Княгиня Анненкова смущённо отвела взгляд. Она никак не могла понять, отчего Николай, зная истину, не порвал с Марьей? Безусловно, многие знали о его увлечении mademoiselle Ракитиной и общество, затаив дыхание, ждало развязки roman d'amour, но ведь так уже было, и не раз. Сколько наивных барышень, одураченных его обаянием, оплакивали после разбитое сердце. Впрочем, в том, что касалось Куташева, Ирина никогда не могла с уверенностью сказать, что знает причины его поступков. Может быть, он и в самом деле был влюблён?
— Да, но это жестоко ставить тебя перед подобным выбором, — тихо добавила она после долгих размышлений.
— Выбором? — Изумилась Марья Филипповна, очнувшись от глубоких раздумий. — Разве у меня был выбор?
— Так ты не знала? — Пришёл черёд удивляться княгине Анненковой. — По условиям завещания, коли Ефимовский обвенчается с Софи, Мишель должен был унаследовать всё.
— Так вот где собака зарыта! — Она недоверчиво покачала головой. — Признаться, я рада, что мне не пришлось выбирать, — Марья чуть заметно улыбнулась. — На моей совести довольно грехов, не хочу отягощать её ещё и эгоистичным выбором.
— Андрей вернулся на службу, — поспешила между тем переменить тему разговора княгиня Анненкова.
— Он писал мне о том, — Марья присела на нагретую солнцем мраморную скамью. — Он так близко, в Петербурге, всего лишь пятьдесят вёрст, но между нами не расстояние, а время.
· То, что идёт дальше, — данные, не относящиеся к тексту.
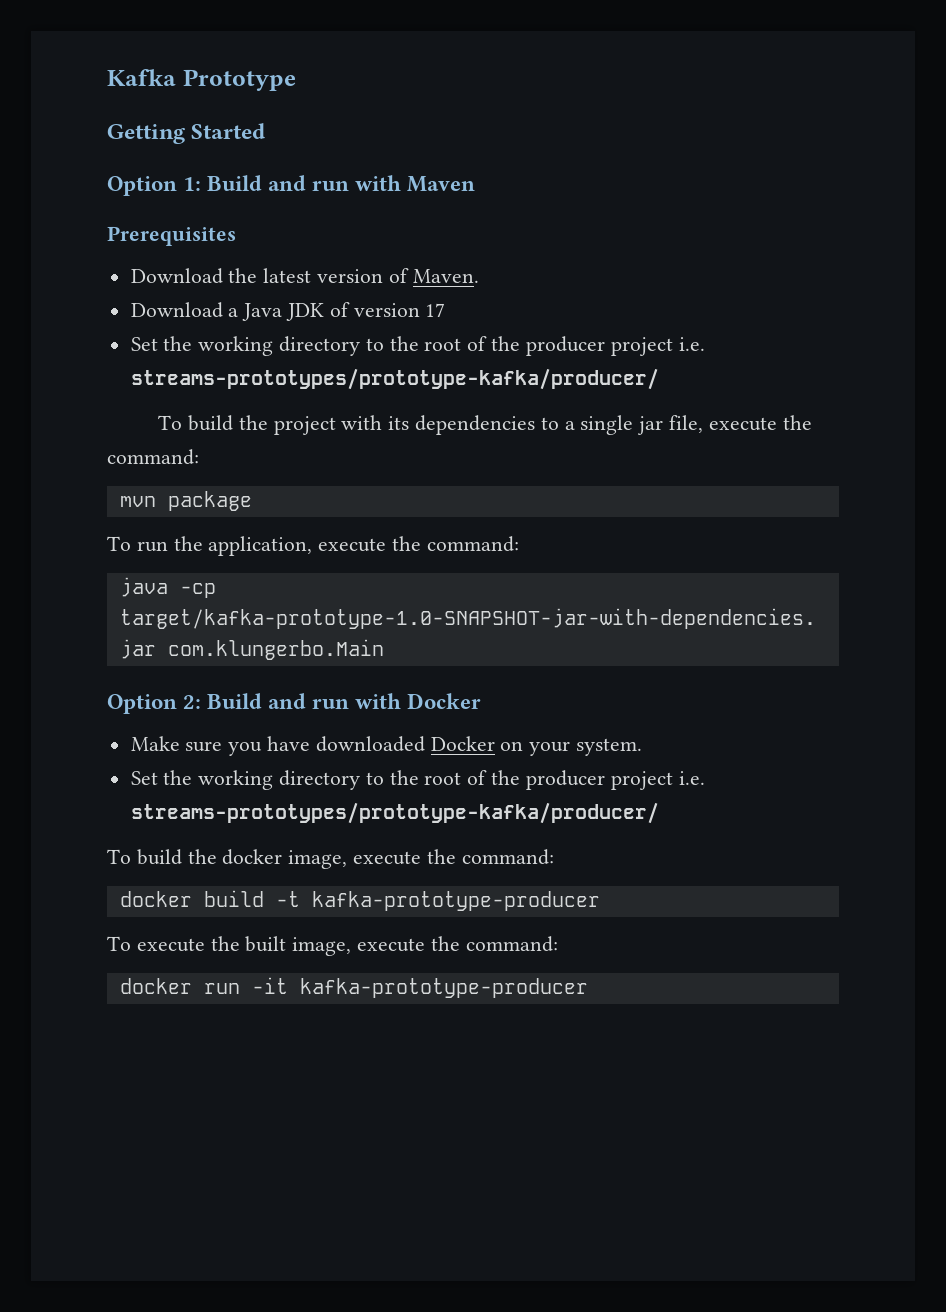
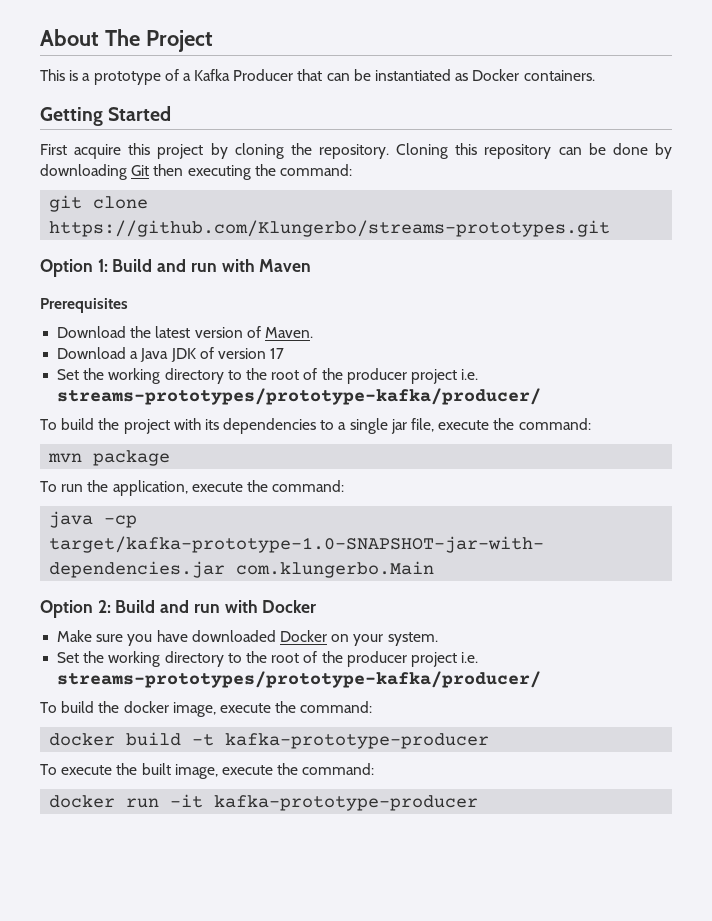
- Kafka Prototype
+ About The Project
+ This is a prototype of a Kafka Producer that can be instantiated as Docker containers.
  Getting Started
+ First acquire this project by cloning the repository. Cloning this repository can be done by downloading Git then executing the command:
+ git clone https://github.com/Klungerbo/streams-prototypes.git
Я не знаю, где мне взять силы пережить ещё девять месяцев до окончания траура, — она не сдержала тяжёлого вздоха.
— Господь посылает нам испытания, — Ирина присела рядом с ней и с улыбкой произнесла: — нет, я не осуждаю тебя. Я помню, ты сходила по нему с ума задолго до знакомства с Ники.
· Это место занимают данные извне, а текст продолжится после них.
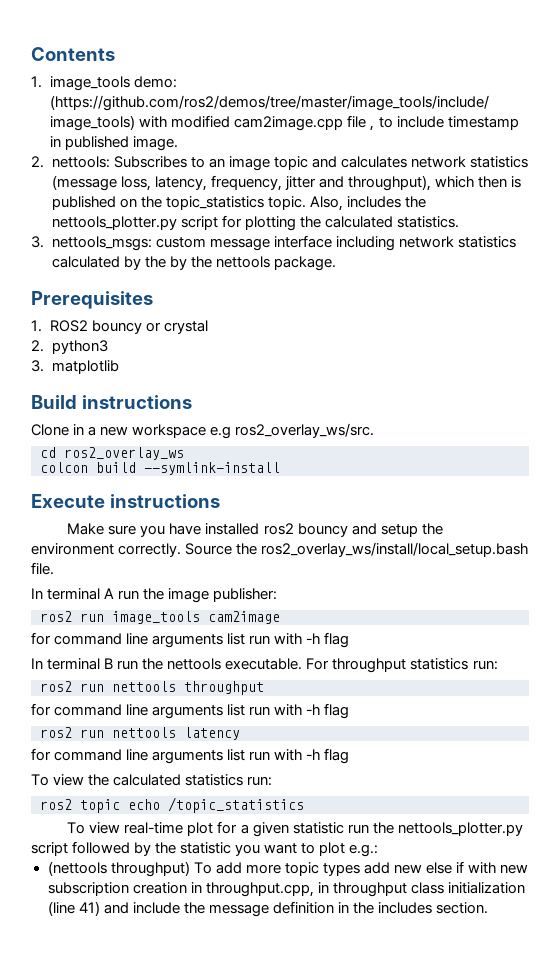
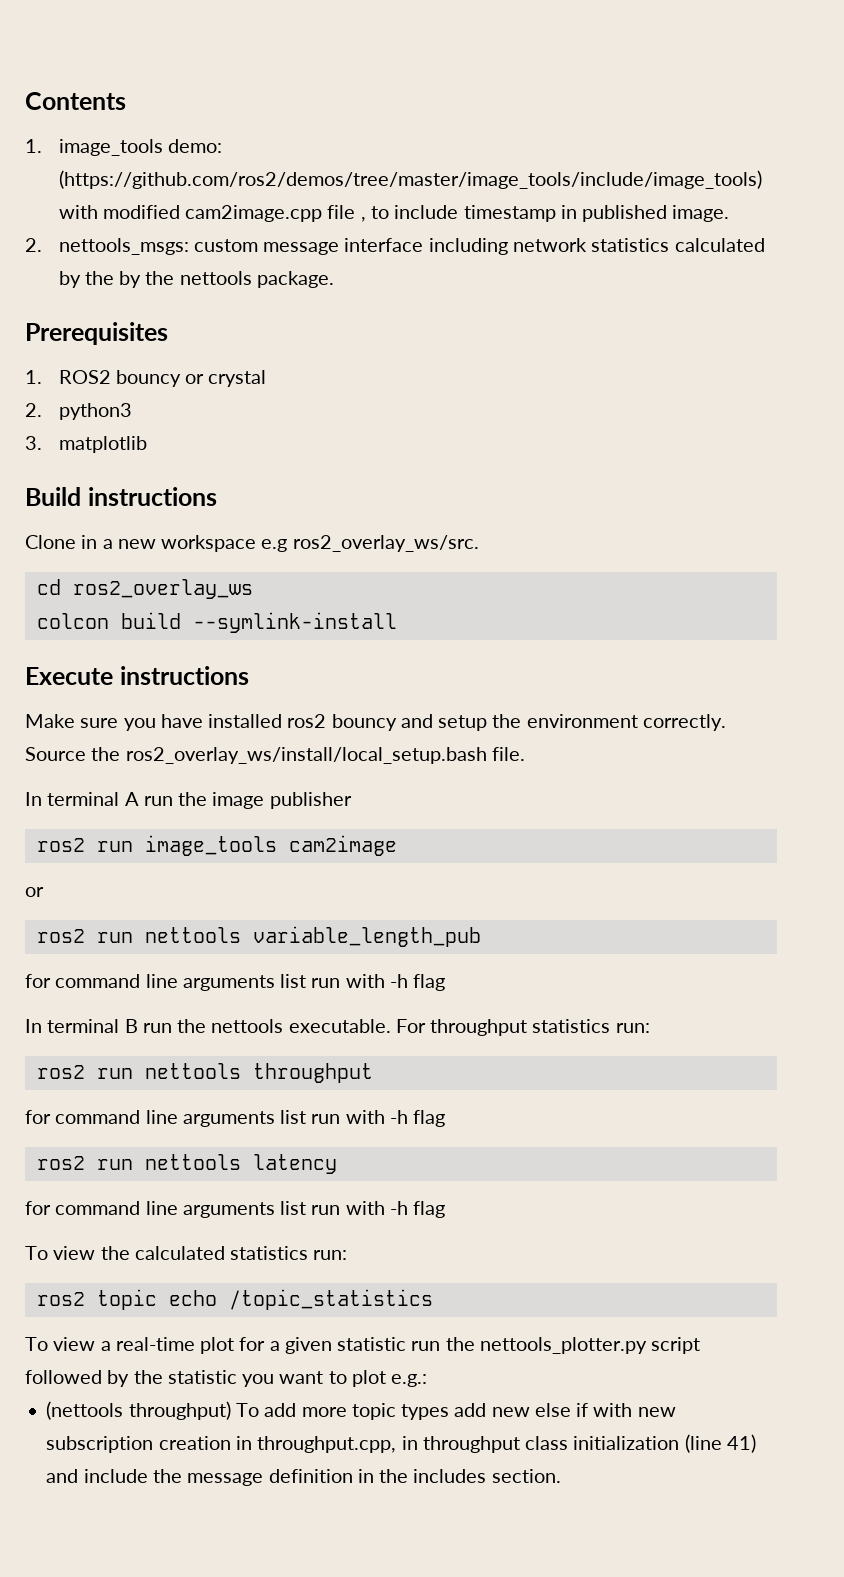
- 2. nettools: Subscribes to an image topic and calculates network statistics (message loss, latency, frequency, jitter and throughput), which then is published on the topic_statistics topic. Also, includes the nettools_plotter.py script for plotting the calculated statistics.
- 3. nettools_msgs: custom message interface including network statistics calculated by the by the nettools package.
+ 2. nettools_msgs: custom message interface including network statistics calculated by the by the nettools package.
- In terminal A run the image publisher:
+ In terminal A run the image publisher
  ros2 run image_tools cam2image
+ or
+ ros2 run nettools variable_length_pub
- To view real-time plot for a given statistic run the nettools_plotter.py script followed by the statistic you want to plot e.g.:
+ To view a real-time plot for a given statistic run the nettools_plotter.py script followed by the statistic you want to plot e.g.:

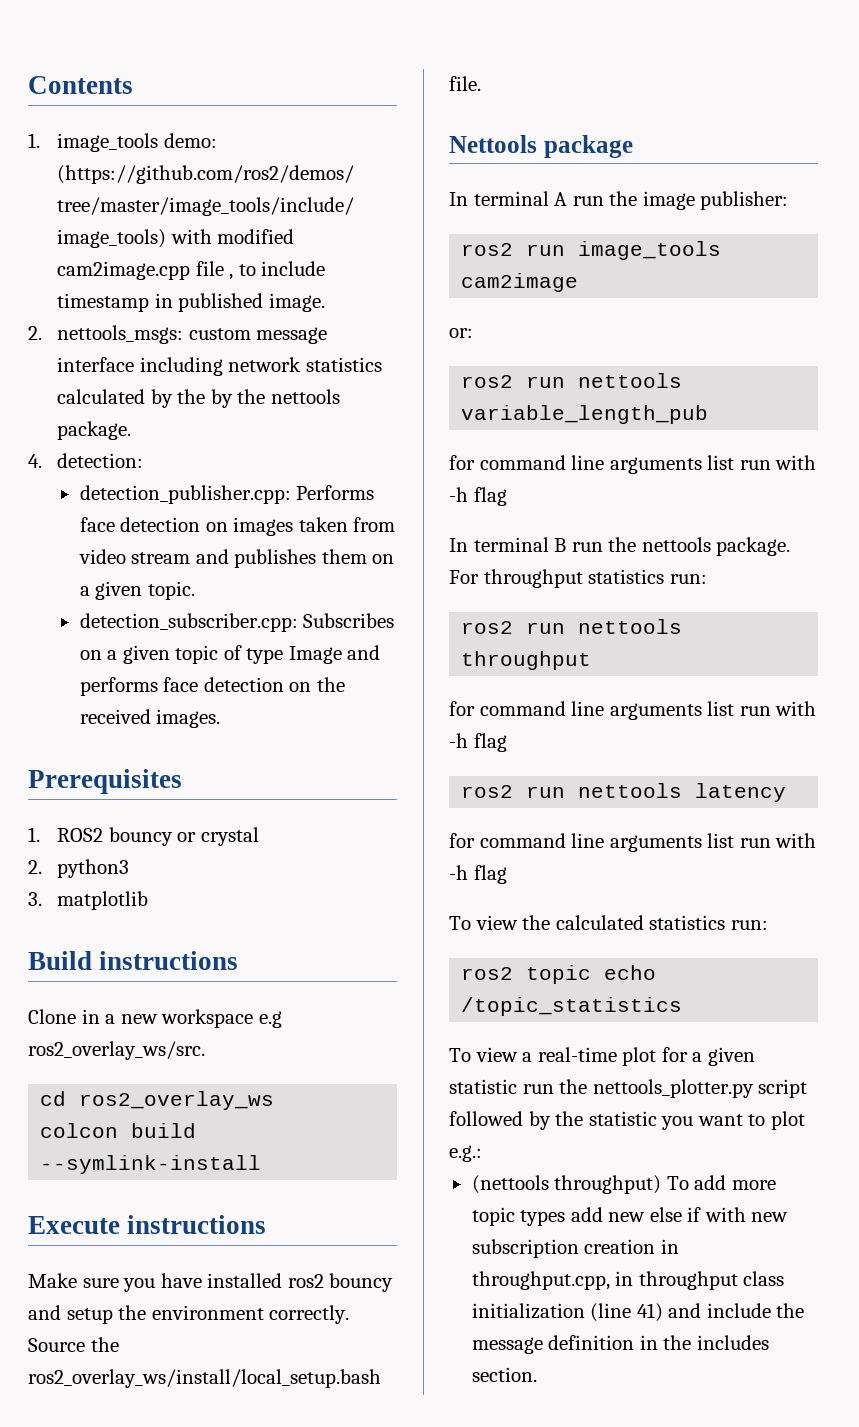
+ 4. detection:
+ detection_publisher.cpp: Performs face detection on images taken from video stream and publishes them on a given topic.
+ detection_subscriber.cpp: Subscribes on a given topic of type Image and performs face detection on the received images.
+ Nettools package
- In terminal A run the image publisher
+ In terminal A run the image publisher:
  ros2 run image_tools cam2image
- or
+ or:
- In terminal B run the nettools executable.
+ In terminal B run the nettools package.

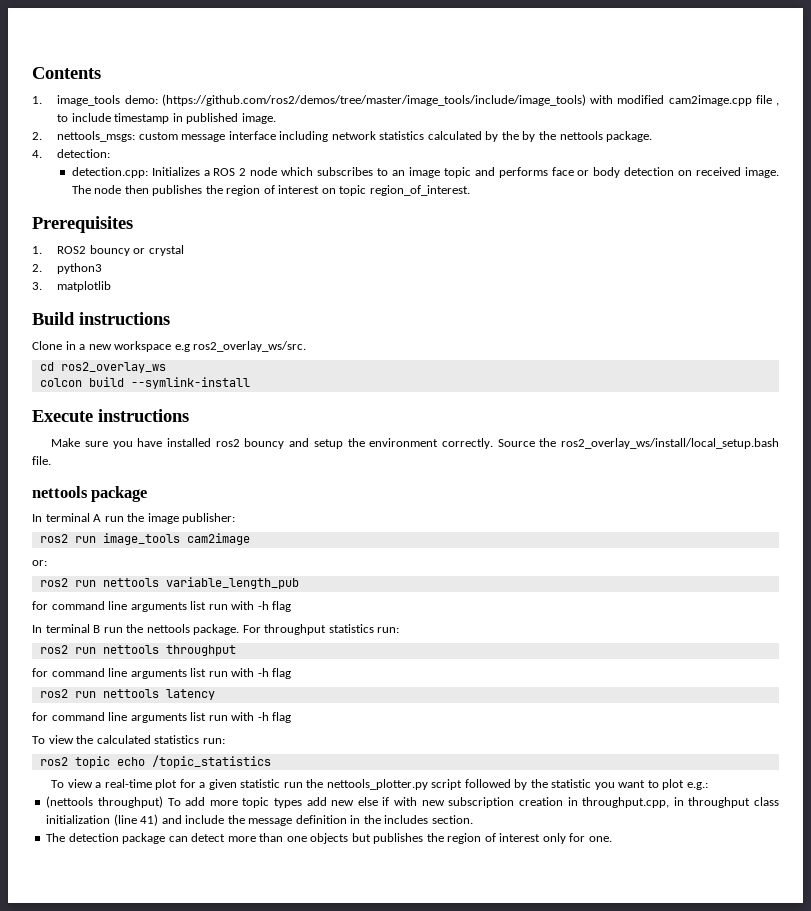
- detection_publisher.cpp: Performs face detection on images taken from video stream and publishes them on a given topic.
- detection_subscriber.cpp: Subscribes on a given topic of type Image and performs face detection on the received images.
+ detection.cpp: Initializes a ROS 2 node which subscribes to an image topic and performs face or body detection on received image. The node then publishes the region of interest on topic region_of_interest.
- Nettools package
+ nettools package
+ The detection package can detect more than one objects but publishes the region of interest only for one.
— Так давно это было, — Марья сняла чёрный кружевной чепец, подставив лицо ещё тёплым солнечным лучам.
— Ты можешь написать ему, я передам, — Ирина легко коснулась плеча княгини Куташевой.
— Нет, я не стану писать. Так будет лучше, — отказалась Марья Филипповна.
На другой день Анненковы отбыли в столицу, и Марья затосковала. Дабы занять себя хоть чем-нибудь, она распорядилась о том, чтобы мебель в покоях князя Куташева накрыли чехлами, а его личные вещи убрали на чердак. Прежде, чем выполнить её распоряжение, один из лакеев поспешил доложить о том Анне Кирилловне. Madame Олонская, оскорблённая подобным самоуправством со стороны молодой вдовы, тотчас поспешила высказать ей своё недовольство.